Enflasyon düşse bile hayat pahalılığının süreceğini söyleyen Akçay enflasyonun seyrini ise şöyle özetledi:
"Bu yıl enflasyon artışı sürecek, ilk çeyrekte en azından yüksek arttığını göreceğiz, nisandan sonra aylık artışın tek haneye gerilemesi ve sonbaharla birlikte özellikle aralıktan itibaren enflasyonun geriye düşmesi bekleniyor. Teknik olarak 2021 aralıkta yüzde 13 olan aylık fiyat artışının baz etkisiyle oluşacak. Enflasyonun düşmesi hayat pahalılığının azalması anlamına gelmiyor. Çünkü enflasyon fiyatların artış hızını gösteriyor. Artış hızının azalması insanların alım güçlerinin artması anlamına gelmiyor. Hayat pahalılığı halen sürüyor ve sürecek."
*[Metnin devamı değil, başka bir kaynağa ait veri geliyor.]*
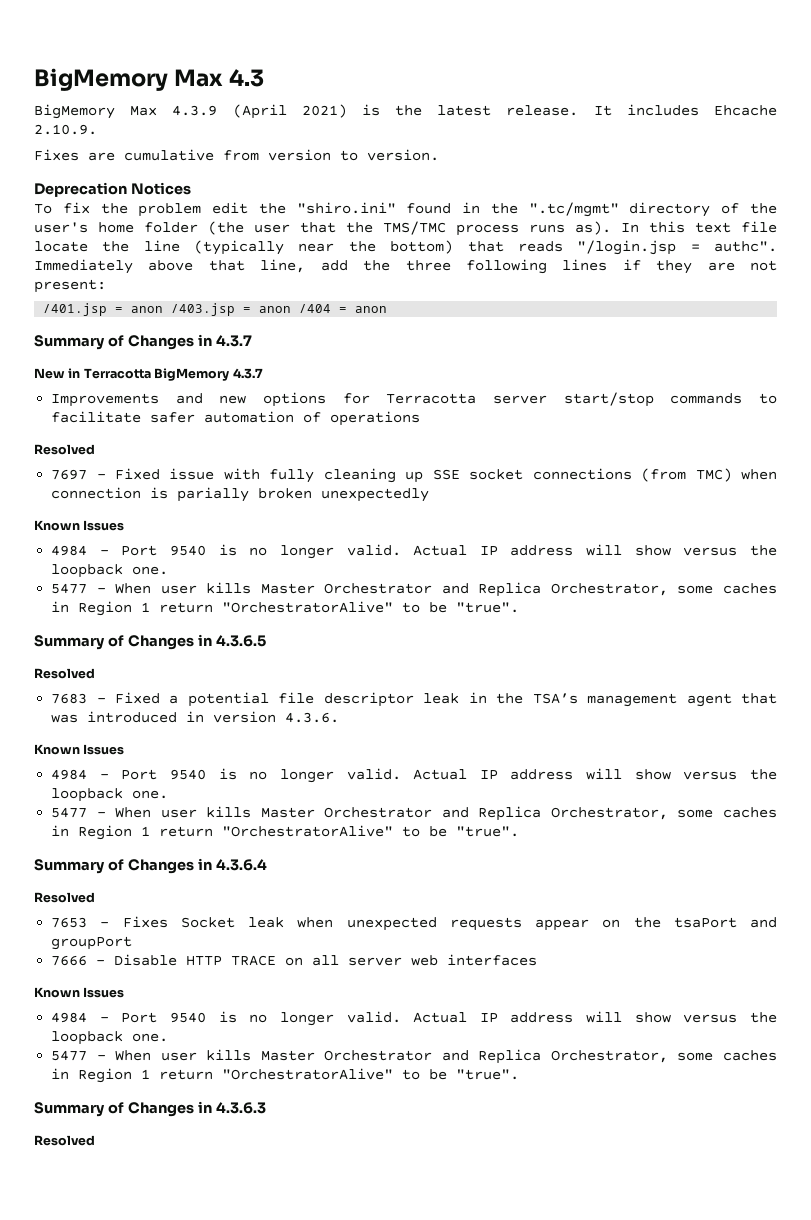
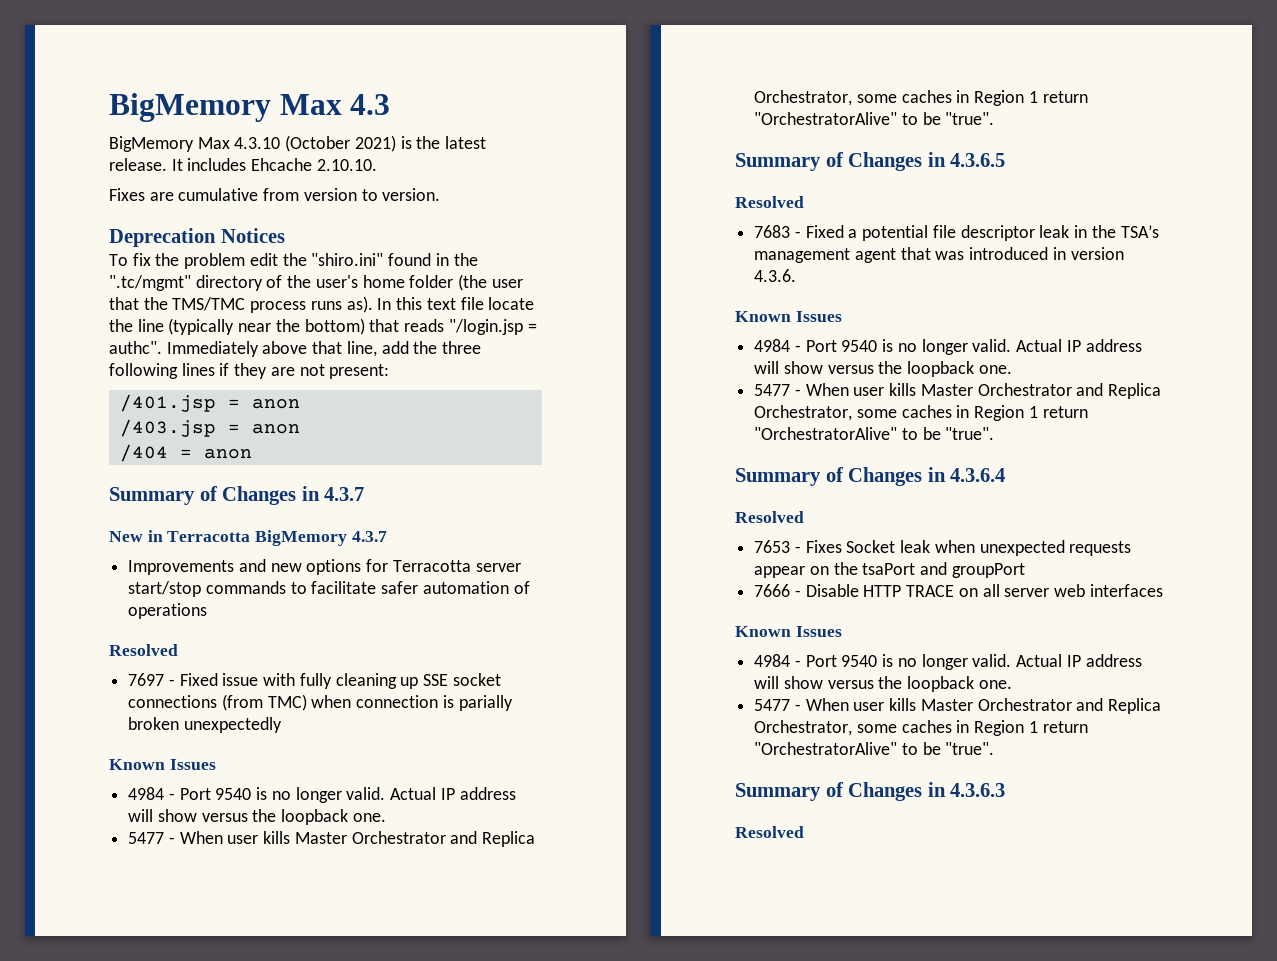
- BigMemory Max 4.3.9 (April 2021) is the latest release.
+ BigMemory Max 4.3.10 (October 2021) is the latest release.
- It includes Ehcache 2.10.9.
+ It includes Ehcache 2.10.10.
- /401.jsp = anon /403.jsp = anon /404 = anon
+ /401.jsp = anon
+ /403.jsp = anon
+ /404 = anon

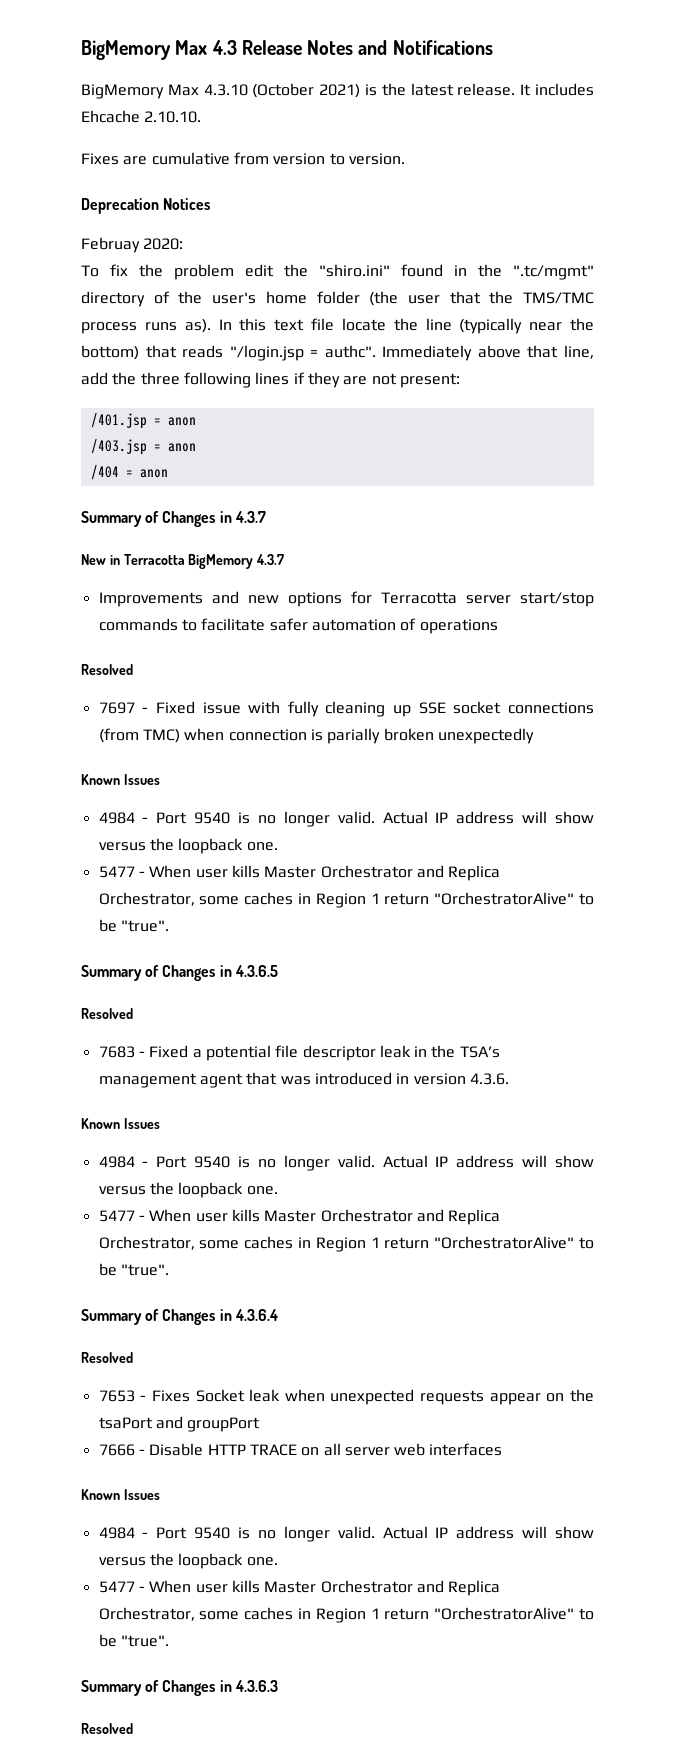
- BigMemory Max 4.3
+ BigMemory Max 4.3 Release Notes and Notifications
+ Februay 2020:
Bu koşullarda seçimin erken olmasını beklemediğini belirten Ümit Akçay, bu koşullarda hiçbir iktidarın seçime gitmeyeceğini vurguladı ve yeni bir kur şokuna dikkat çekerek iktidar için pozitif senaryonun şartlarını sıraladı:
"Yüzde 50'ler civarındaki bir enflasyondan belki herşey iyi giderse yüzde 30'lara belki de 40'lara doğru 2023 yılına girip, seçim öncesi nispeten daha kötüye göre iyi bir ekonomik ortamda süreci yönetmeye çalışacaklar. Dolayısıyla ben 2023 seçimlerinin erken bir tarihte, haziranda değil, normal tarihinden önce yapılabileceğini düşünmüyorum. Bu ortamda hiç bir hükümet seçime gidemez. Bu şok dalgasının geçmesini bekleyecekler, beklemek zorundalar. İktidar açısından bu iyimser senaryo. Bunun gerçekleşebilmesi için yeni bir kur şokunun olmaması lazım. Yeni bir kur şoku nasıl gerçekleşebilir, küresel ekonomiden kaynaklı olabilir, ABD Merkez Bankası FED önümüzdeki mart ayından itibaren faizleri artıracağını ilan etti ve birden çok kez artacağı söyleniyor. Eğer bu gerçekleşirse etkileri 2018'deki gibi olmayabilir çünkü o kadar yabancı sermaye yok şu an Türkiye'de... Eğer türk lirasındaki istikrar korunamazsa zaten biz çok daha sert bir artışla karşılaşacağız."